▶ _TASK TO CARRY OUT_: Pictures are not part of the copy; reproduce the remaining data exactly.

[DATA EXCERPTS Boundary: Start]

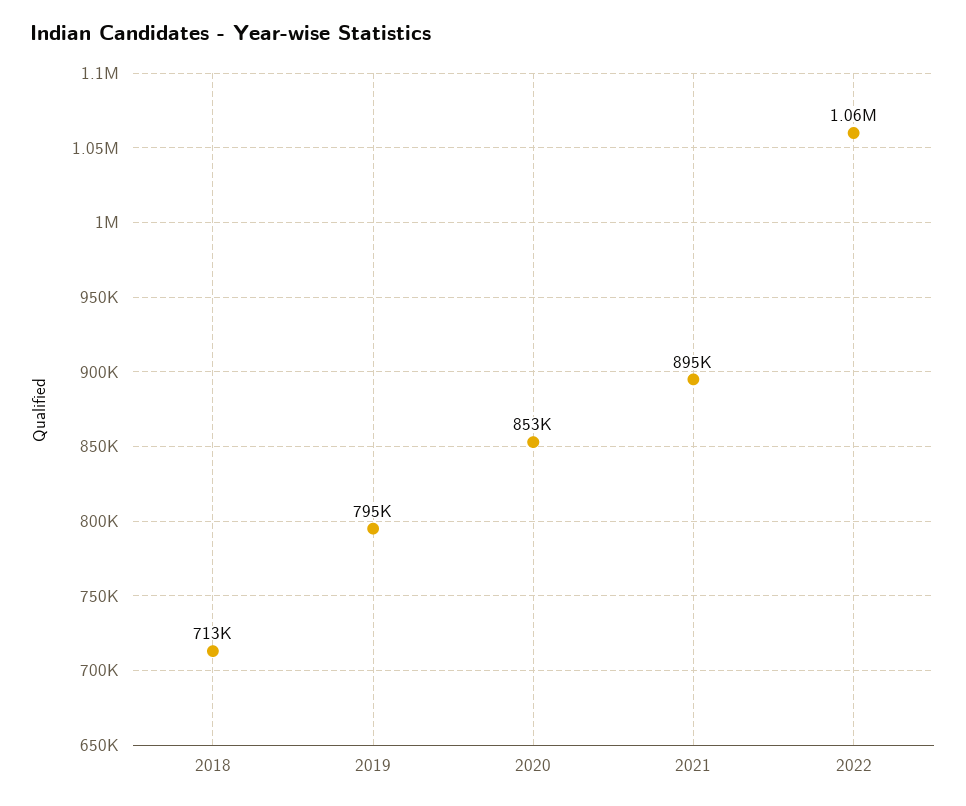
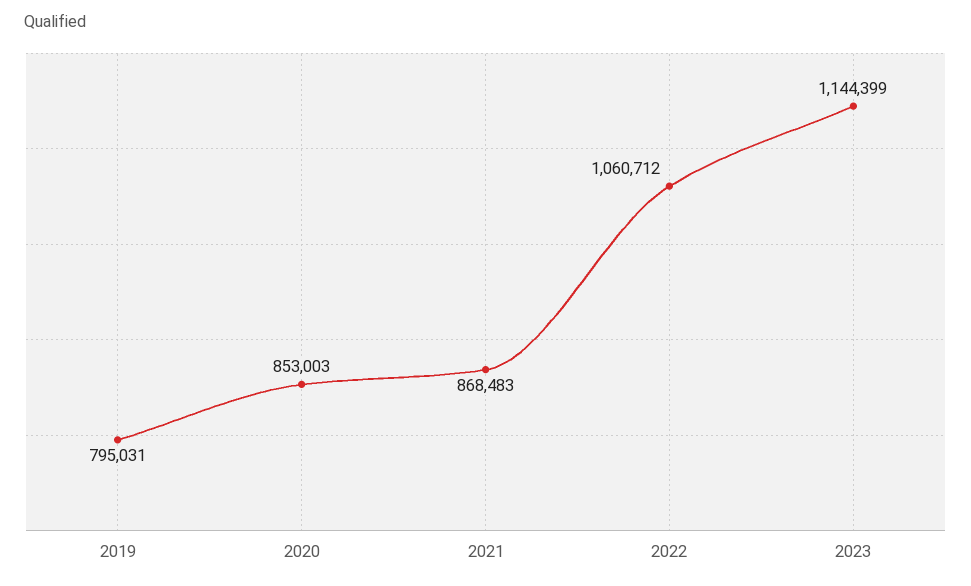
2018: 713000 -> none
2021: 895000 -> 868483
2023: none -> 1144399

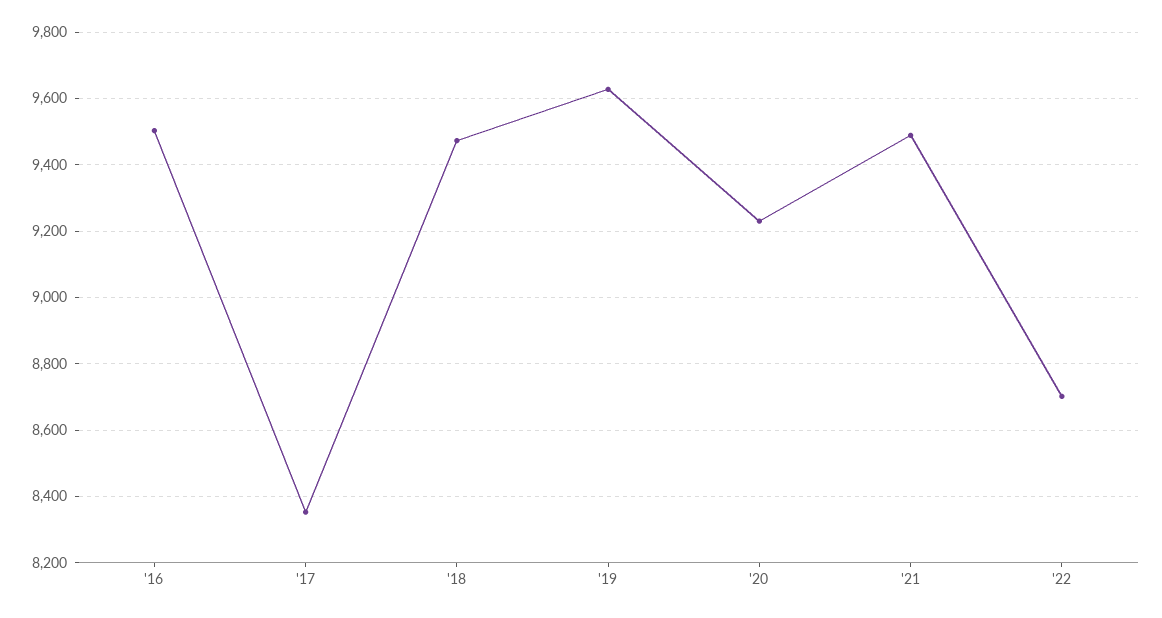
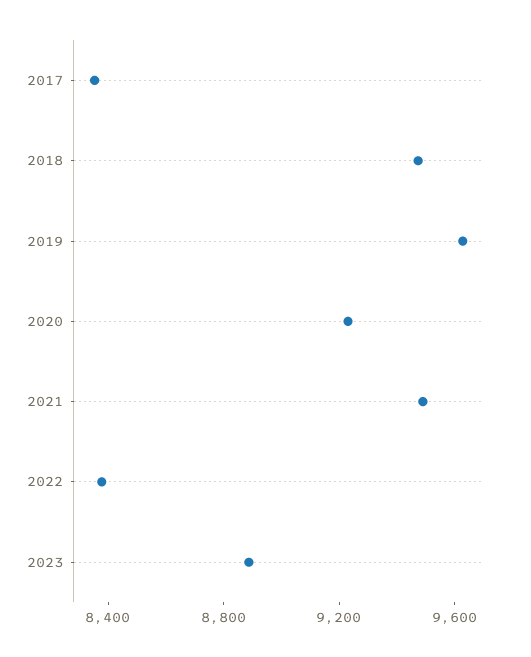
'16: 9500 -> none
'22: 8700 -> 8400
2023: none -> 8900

[DATA EXCERPTS Boundary: End]

▶ _ANSWER BOX_:
2018: 713000 -> none
2021: 895000 -> 868483
2023: none -> 1144399

'16: 9500 -> none
'22: 8700 -> 8400
2023: none -> 8900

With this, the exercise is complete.